I am a firm believer that – for many reasons – coming up with ideas is one of the most powerful skills we can all develop (or improve upon) right now. It’s the process of generating ideas that can be challenging, and by improving on that, we can eventually learn how to improve the quantity and quality of our ideas.
James Altucher talks about this in Choose Yourself, his latest, must-read book. Altucher has experienced some major successes and many more failures, which means he has a lot of wisdom to share. He had a number of habits and routines in place when things were going well for him, and looking in his rearview mirror, he realized they were no longer a priority when his fortunes turned. One of those habits was being an “idea machine.” By constantly coming up with fresh new perspectives, he created life-changing opportunities for himself, personally and professionally, as well as for his friends and network. And we can do same!
However, before you can start churning out ideas like Thomas Edison, you need to follow Altucher’s lead and train yourself to do so.

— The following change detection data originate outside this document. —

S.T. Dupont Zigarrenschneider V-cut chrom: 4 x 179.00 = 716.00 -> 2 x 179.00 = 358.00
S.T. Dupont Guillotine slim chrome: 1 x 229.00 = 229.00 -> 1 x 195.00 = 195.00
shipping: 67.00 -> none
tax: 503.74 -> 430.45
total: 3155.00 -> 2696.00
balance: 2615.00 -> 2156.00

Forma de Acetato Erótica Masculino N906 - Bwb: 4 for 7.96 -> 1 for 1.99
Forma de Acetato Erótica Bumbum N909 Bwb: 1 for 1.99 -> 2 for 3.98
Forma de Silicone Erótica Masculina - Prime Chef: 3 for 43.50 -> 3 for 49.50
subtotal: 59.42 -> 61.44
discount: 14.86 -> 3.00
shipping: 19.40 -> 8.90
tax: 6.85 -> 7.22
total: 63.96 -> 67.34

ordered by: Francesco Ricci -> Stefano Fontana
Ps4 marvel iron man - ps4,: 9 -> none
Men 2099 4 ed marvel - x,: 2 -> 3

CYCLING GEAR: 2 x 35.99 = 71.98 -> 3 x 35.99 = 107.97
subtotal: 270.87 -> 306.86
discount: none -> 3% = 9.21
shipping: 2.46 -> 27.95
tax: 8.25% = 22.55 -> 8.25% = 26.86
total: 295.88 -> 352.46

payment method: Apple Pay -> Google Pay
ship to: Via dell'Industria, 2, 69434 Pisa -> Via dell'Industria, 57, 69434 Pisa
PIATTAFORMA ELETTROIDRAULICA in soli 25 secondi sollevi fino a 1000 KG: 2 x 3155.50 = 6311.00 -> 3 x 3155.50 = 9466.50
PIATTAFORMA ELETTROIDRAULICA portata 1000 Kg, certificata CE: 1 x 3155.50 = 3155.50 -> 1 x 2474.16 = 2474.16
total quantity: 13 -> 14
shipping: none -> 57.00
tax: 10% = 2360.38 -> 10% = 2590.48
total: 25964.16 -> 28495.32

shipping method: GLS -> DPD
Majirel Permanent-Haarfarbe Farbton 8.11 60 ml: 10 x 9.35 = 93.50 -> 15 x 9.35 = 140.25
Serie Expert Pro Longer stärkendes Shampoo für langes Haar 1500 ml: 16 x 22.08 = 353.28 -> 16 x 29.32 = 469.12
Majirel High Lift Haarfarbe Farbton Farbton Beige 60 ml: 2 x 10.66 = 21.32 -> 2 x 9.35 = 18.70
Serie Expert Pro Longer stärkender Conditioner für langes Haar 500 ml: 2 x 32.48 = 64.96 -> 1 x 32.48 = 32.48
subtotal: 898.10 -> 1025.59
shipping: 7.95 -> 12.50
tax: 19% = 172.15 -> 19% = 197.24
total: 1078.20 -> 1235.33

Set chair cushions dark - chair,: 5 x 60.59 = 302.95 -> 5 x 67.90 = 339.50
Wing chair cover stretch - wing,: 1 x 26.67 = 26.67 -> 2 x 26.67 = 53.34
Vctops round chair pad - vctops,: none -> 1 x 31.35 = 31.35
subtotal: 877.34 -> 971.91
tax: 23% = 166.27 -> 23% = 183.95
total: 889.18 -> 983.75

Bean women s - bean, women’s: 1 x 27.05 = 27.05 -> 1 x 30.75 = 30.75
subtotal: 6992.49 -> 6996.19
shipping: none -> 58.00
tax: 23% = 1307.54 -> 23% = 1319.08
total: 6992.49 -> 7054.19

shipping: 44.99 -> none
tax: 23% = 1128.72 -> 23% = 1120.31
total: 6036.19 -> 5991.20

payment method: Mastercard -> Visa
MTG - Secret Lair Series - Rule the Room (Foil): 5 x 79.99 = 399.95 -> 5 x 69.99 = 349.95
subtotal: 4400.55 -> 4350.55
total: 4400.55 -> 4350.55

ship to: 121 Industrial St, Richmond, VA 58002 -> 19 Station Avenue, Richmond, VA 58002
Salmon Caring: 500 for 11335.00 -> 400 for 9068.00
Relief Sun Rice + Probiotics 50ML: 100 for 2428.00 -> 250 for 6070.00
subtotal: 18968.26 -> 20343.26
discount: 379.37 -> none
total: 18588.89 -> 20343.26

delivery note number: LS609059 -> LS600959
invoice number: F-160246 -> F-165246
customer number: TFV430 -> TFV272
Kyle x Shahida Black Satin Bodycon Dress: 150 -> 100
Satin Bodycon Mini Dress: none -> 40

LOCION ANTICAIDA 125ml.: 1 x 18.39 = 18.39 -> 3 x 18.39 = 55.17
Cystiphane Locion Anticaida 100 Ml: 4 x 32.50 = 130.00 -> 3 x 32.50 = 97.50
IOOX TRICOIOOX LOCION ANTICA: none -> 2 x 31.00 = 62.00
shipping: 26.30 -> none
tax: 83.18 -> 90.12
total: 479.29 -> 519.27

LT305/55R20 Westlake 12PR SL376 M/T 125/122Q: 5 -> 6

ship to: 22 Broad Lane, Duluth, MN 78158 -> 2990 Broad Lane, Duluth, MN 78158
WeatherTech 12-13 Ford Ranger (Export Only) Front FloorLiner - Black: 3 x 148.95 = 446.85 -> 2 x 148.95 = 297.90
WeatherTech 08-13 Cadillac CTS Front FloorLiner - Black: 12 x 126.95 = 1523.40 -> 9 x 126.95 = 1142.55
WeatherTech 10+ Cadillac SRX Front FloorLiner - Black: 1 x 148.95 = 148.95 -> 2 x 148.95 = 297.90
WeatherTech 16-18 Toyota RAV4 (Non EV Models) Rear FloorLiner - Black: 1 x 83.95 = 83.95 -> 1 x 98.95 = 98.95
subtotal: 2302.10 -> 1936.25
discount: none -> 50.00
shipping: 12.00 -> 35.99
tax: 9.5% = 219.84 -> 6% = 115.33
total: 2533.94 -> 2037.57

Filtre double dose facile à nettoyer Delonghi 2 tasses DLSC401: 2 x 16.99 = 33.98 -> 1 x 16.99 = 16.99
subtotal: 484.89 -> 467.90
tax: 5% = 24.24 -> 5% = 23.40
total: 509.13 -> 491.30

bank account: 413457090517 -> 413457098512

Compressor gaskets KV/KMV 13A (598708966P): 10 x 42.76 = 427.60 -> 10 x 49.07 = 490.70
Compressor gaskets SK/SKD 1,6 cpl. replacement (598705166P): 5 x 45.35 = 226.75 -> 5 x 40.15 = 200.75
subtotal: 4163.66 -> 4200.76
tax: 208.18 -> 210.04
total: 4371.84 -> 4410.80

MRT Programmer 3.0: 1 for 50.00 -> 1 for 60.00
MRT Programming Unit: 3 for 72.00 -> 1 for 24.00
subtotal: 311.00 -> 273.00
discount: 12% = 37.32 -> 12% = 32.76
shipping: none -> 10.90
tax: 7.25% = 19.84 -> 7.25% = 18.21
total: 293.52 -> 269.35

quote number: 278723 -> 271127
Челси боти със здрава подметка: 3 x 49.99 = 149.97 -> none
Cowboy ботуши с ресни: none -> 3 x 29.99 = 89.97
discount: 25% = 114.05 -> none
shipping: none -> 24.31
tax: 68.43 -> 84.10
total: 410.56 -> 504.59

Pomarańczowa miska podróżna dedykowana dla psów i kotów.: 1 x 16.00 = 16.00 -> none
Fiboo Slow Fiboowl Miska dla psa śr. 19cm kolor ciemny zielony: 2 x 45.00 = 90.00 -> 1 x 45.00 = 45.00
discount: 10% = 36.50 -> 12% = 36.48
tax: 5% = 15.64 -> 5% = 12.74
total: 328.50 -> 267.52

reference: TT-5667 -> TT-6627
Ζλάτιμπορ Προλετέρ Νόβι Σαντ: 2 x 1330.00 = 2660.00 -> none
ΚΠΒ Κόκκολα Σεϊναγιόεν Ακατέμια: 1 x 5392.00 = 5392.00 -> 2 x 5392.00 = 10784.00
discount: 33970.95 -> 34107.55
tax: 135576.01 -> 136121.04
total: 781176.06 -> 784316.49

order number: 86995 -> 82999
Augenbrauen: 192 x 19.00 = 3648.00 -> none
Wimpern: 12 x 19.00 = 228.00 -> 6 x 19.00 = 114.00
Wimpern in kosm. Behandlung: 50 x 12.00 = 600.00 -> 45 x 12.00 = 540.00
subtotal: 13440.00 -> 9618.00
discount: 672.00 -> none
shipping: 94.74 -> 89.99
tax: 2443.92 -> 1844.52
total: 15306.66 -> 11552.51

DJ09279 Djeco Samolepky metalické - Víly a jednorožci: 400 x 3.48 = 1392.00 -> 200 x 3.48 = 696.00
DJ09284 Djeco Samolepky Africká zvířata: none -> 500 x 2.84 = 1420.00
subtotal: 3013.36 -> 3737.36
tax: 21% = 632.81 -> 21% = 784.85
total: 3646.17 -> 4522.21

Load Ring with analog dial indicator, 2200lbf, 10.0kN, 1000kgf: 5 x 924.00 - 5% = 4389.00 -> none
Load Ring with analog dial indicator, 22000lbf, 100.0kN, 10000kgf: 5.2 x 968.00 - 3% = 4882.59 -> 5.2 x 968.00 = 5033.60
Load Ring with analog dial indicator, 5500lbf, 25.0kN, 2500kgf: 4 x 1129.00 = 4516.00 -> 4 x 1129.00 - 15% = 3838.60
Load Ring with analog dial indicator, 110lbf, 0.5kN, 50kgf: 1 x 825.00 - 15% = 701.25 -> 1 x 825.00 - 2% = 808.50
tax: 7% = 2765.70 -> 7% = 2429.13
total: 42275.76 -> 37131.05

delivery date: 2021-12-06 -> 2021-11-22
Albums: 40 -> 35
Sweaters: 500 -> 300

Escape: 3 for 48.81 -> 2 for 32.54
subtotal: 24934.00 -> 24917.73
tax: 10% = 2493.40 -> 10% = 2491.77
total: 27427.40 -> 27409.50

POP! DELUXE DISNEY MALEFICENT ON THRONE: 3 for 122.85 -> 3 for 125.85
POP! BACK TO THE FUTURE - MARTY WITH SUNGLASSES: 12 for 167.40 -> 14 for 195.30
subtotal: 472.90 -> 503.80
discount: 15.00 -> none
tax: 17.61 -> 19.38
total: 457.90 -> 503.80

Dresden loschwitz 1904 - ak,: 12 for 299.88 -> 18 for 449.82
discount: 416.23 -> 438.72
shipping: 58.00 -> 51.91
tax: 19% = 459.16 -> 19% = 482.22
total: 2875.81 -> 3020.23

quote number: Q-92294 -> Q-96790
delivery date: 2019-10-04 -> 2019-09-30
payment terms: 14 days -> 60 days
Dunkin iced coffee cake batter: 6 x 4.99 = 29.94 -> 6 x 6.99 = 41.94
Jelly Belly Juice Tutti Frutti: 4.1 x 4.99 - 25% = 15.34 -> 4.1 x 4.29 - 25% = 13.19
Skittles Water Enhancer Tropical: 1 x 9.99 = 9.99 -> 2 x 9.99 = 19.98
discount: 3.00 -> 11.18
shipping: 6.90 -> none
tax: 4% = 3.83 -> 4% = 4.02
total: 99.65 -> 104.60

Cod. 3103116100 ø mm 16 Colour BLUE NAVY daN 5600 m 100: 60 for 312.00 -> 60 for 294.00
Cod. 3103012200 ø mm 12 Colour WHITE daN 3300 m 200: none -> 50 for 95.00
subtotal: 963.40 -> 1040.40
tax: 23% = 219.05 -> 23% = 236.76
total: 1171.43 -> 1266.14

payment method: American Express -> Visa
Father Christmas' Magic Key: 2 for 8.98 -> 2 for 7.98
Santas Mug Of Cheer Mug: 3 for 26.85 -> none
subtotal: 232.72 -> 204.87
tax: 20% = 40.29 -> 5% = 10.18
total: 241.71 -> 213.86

This involves developing an “idea muscle” – and keeping it in shape. Altucher cites the example of Stephen King who, in his book On Writing, describes an accident he once had that prevented him from writing for several weeks. As he began to write again, something wasn’t right. His writing muscle had atrophied. He needed to work his way back up to the level of amazing, bestselling author.
If this can happen to Stephen King, one of the best in the world at what he does, it can happen to anyone, with any kind of muscle.
Altucher writes, “What are the benefits of having a functional idea muscle? You will become an idea machine. No matter what situation you are in, what problem you see in front of you, what problems your friends and colleagues have, you will have nonstop solutions for them. And when your idea muscle is at its peak performance, your ideas will actually be good, which again means you will be able to create the life you want to lead.”
Not surprisingly, it will take a little bit of focus to get on track, and he offers up several ways to hone your craft. Here are a few of my favorites:
1. Read daily: He suggests two hours, but you can work your way up to that. Reading means learning, and learning naturally prompts ideas. These days, I also get a lot of learning in via podcasts. BONUS: Read magazines and publications that have nothing to do with your business or personal interests.
2. Write down 10 ideas a day: These ideas do not have to be home runs, and they can be about anything. As Altucher suggests, “The purpose is not to come up with a good idea. The purpose is to have thousands of ideas over time. To develop the idea muscle and turn it into a machine.” The important thing is to make sure you’re writing down 10 or more. You want your brain to sweat.
3. Collisions: Some of the best ideas come from collisions between newer and older ideas. (One of his examples is Facebook, which is a “collision” between the internet and stalking.) Over time, develop a process for keeping track of your ideas so they can be revisited (I use Evernote). You might find that one of your newer ideas makes an older idea stronger.
I want to emphasize that developing and exercising your idea muscle can take a lot of patience. When you first try out this new game of writing down multiple ideas every day, keep the bar low. Send your inner critic packing. If you’re going to get anywhere with this, you need a relaxed approach. Have fun with it.
If you currently have a process for generating ideas, I’d love to hear about it. And if reading this has motivated you to create one, let me know what you come up with.